REQUIRED ACTION → The entries that follow include a run beginning at the line with "(456, 737) none" and ending at the line with "[398,752,560,765] Gustavo Benjão"; restate that run word for word and leave the rest out.

STUDY MATERIAL →

************

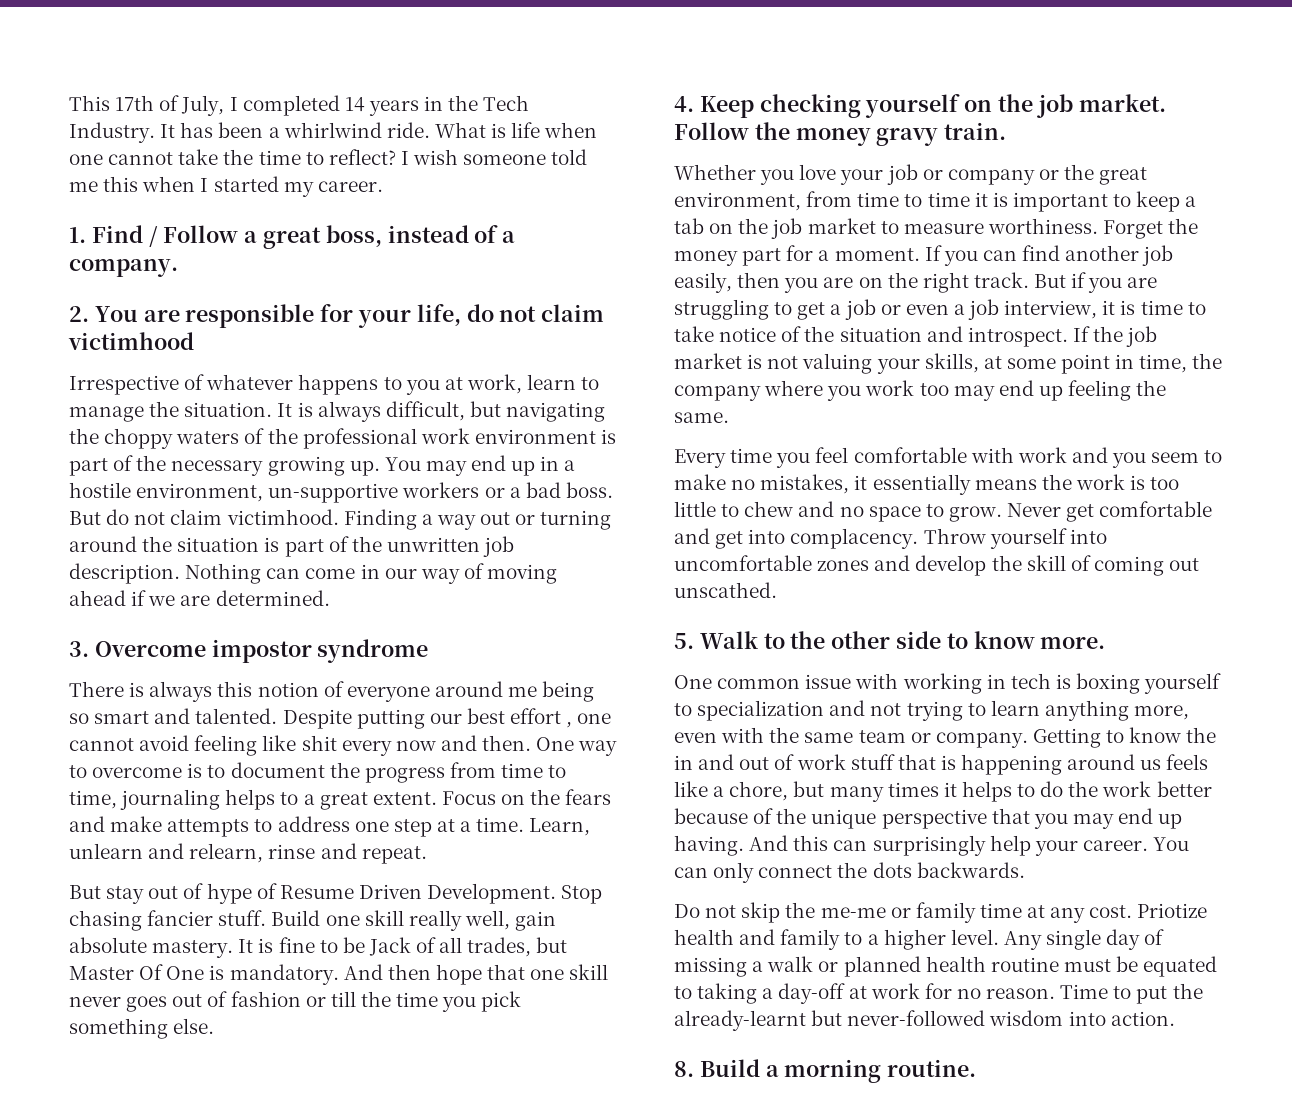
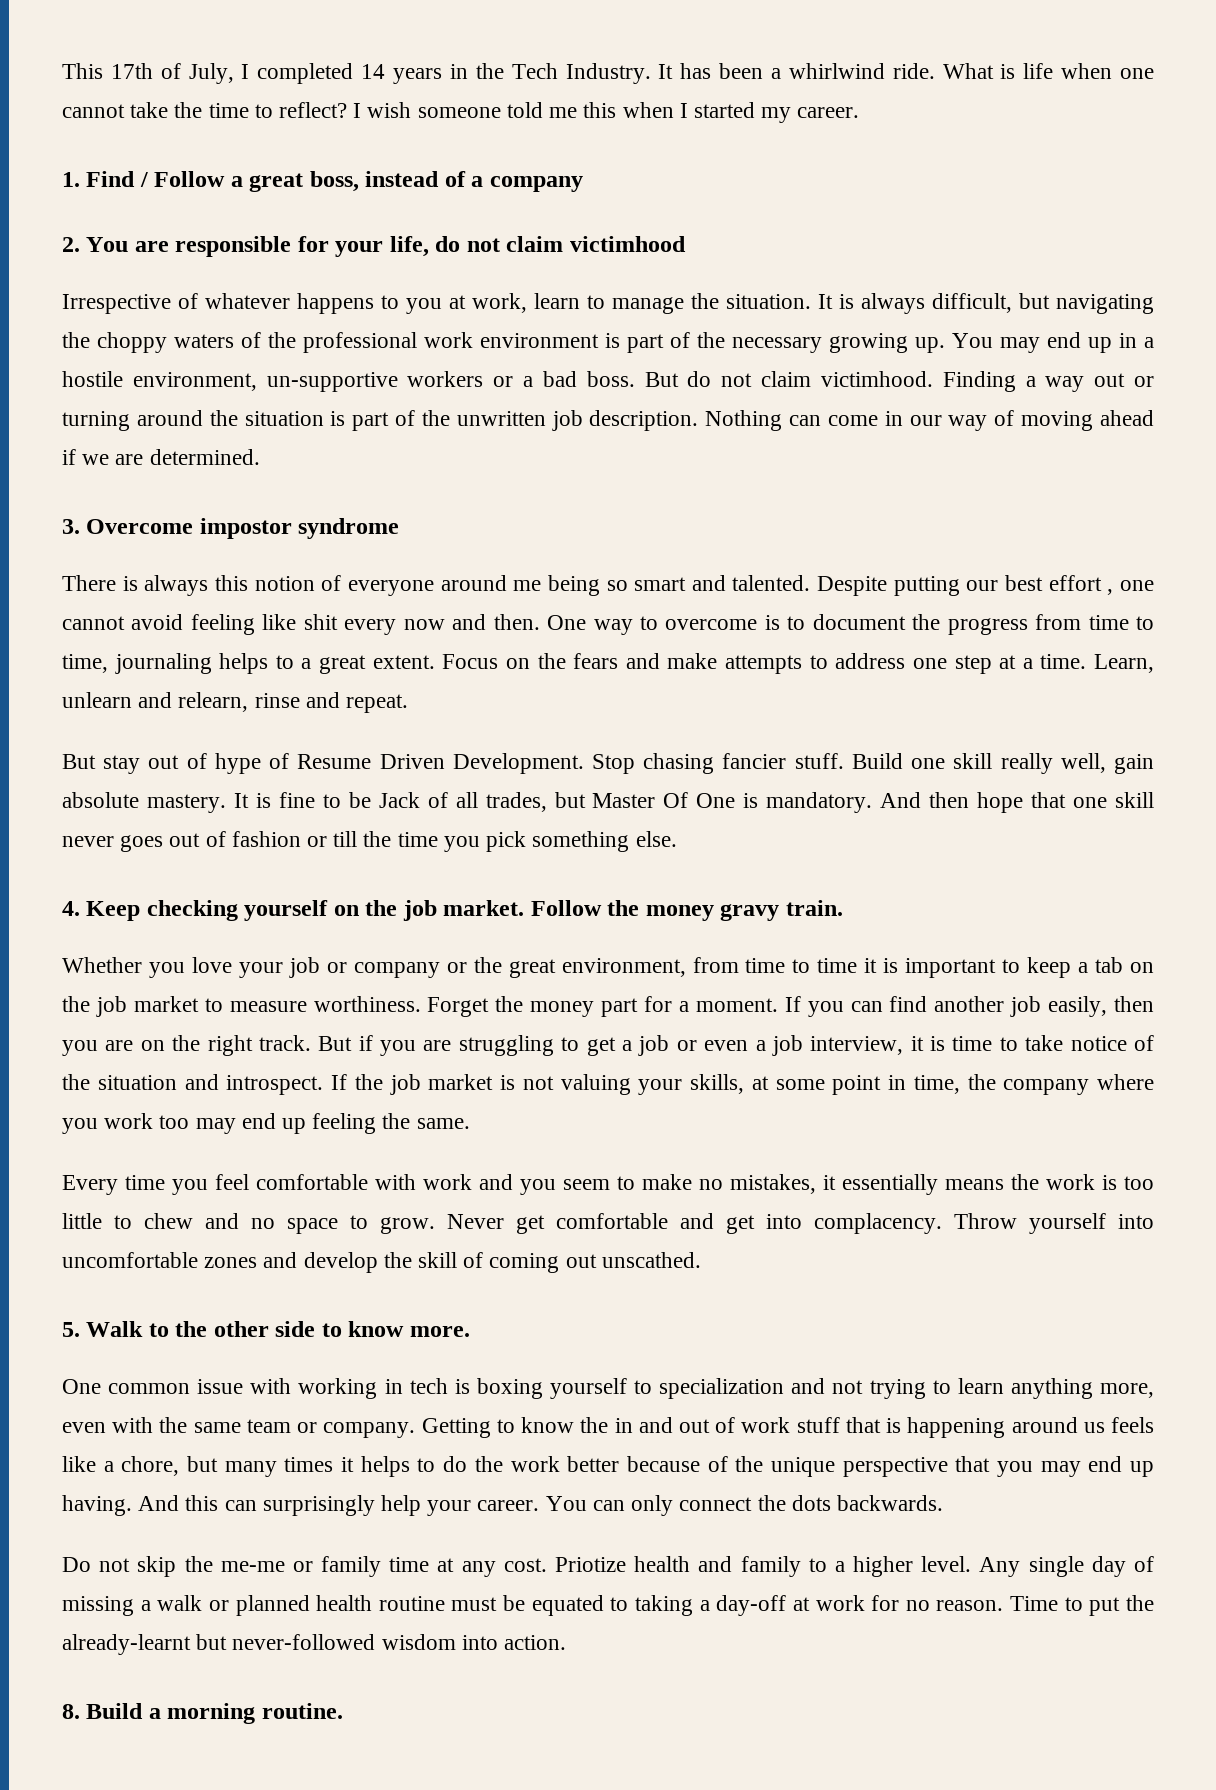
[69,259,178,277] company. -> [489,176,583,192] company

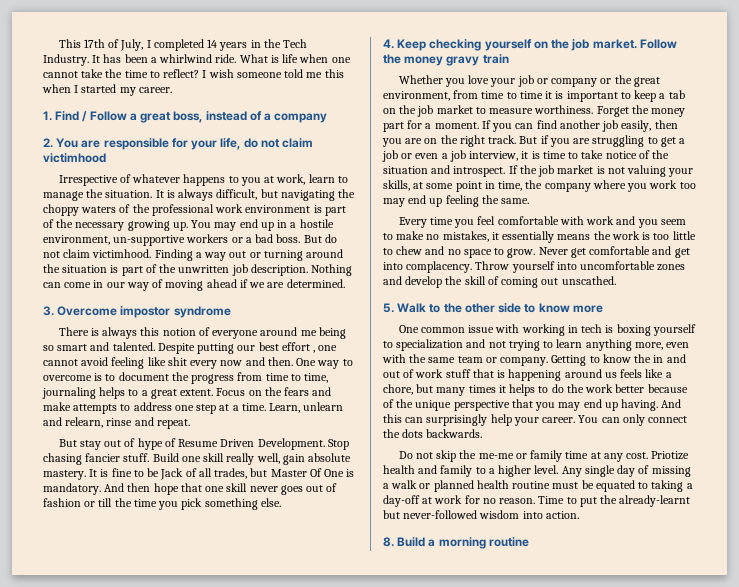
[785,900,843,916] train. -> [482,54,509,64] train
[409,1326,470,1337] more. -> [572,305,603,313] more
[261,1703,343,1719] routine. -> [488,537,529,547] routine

************

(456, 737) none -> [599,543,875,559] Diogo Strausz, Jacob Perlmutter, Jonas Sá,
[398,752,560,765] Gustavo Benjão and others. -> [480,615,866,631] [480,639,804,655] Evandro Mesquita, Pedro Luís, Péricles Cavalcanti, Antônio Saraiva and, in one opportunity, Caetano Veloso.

************

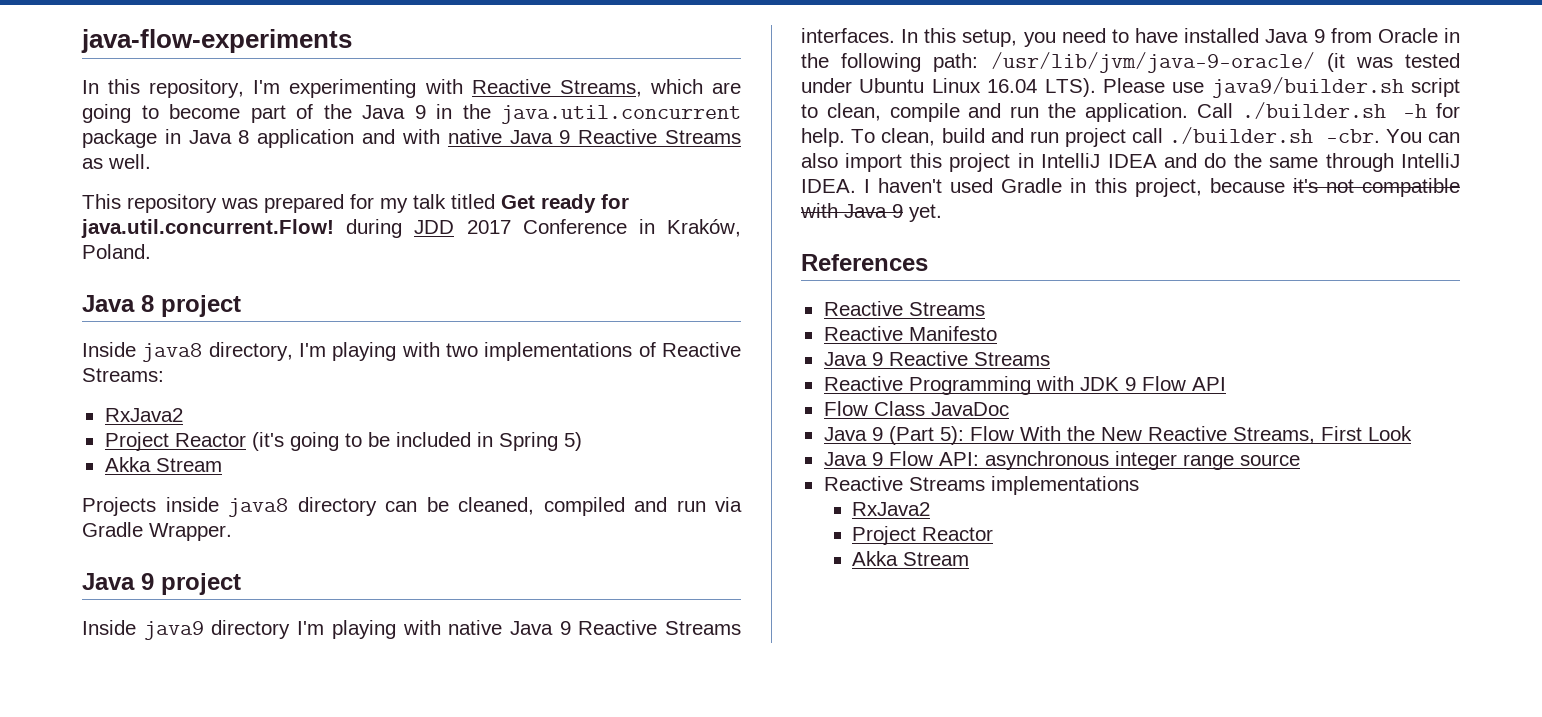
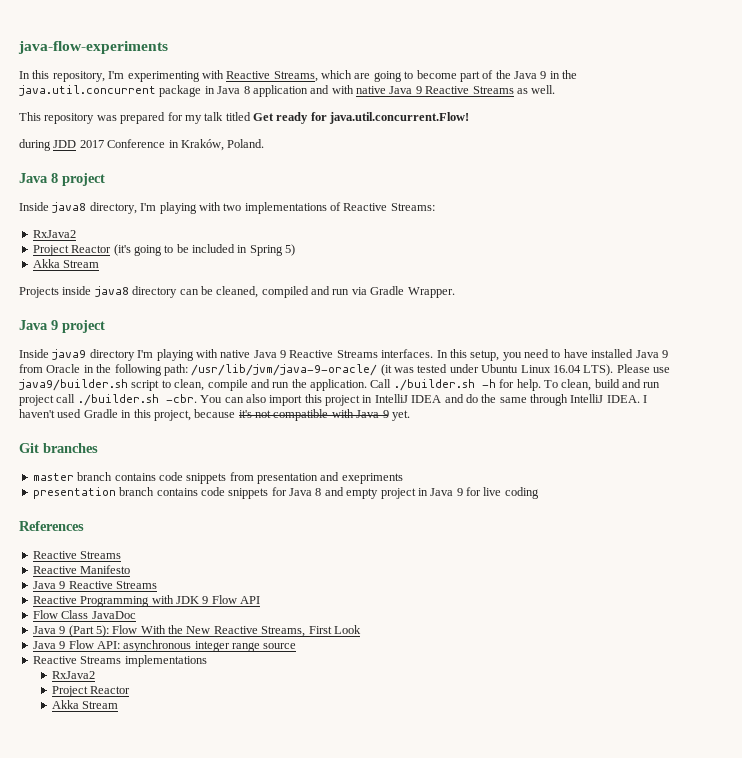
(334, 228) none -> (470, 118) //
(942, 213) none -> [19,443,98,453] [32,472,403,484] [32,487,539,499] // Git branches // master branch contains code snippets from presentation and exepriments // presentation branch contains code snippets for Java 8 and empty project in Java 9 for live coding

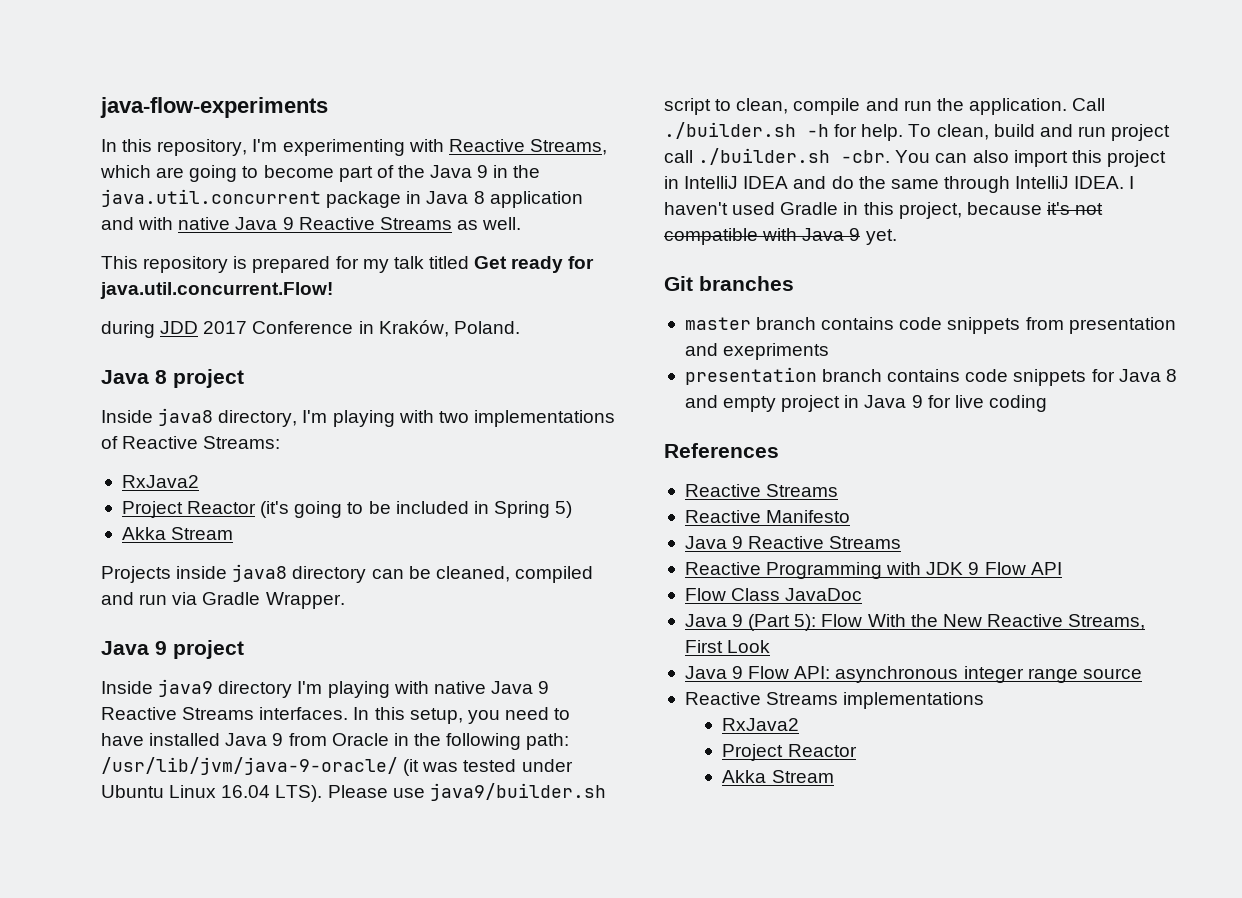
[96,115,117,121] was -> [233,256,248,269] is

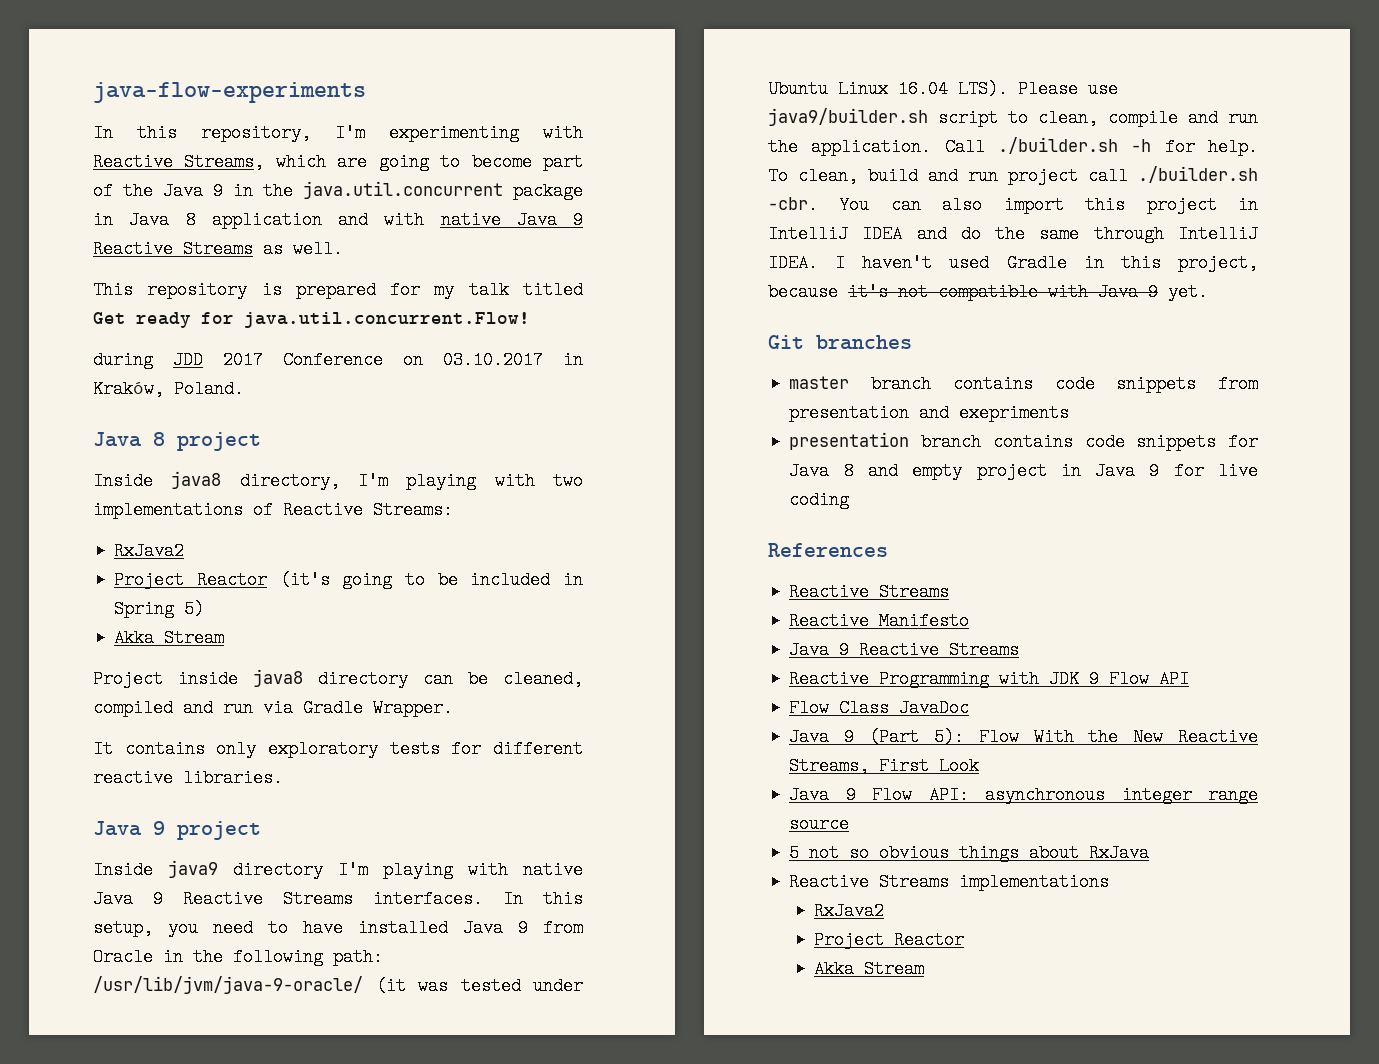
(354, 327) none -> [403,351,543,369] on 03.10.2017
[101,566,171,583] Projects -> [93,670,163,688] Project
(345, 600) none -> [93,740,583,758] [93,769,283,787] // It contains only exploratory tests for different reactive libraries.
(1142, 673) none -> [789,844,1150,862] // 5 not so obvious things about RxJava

************

TASK RESPONSE →
(456, 737) none -> [599,543,875,559] Diogo Strausz, Jacob Perlmutter, Jonas Sá,
[398,752,560,765] Gustavo Benjão and others. -> [480,615,866,631] [480,639,804,655] Evandro Mesquita, Pedro Luís, Péricles Cavalcanti, Antônio Saraiva and, in one opportunity, Caetano Veloso.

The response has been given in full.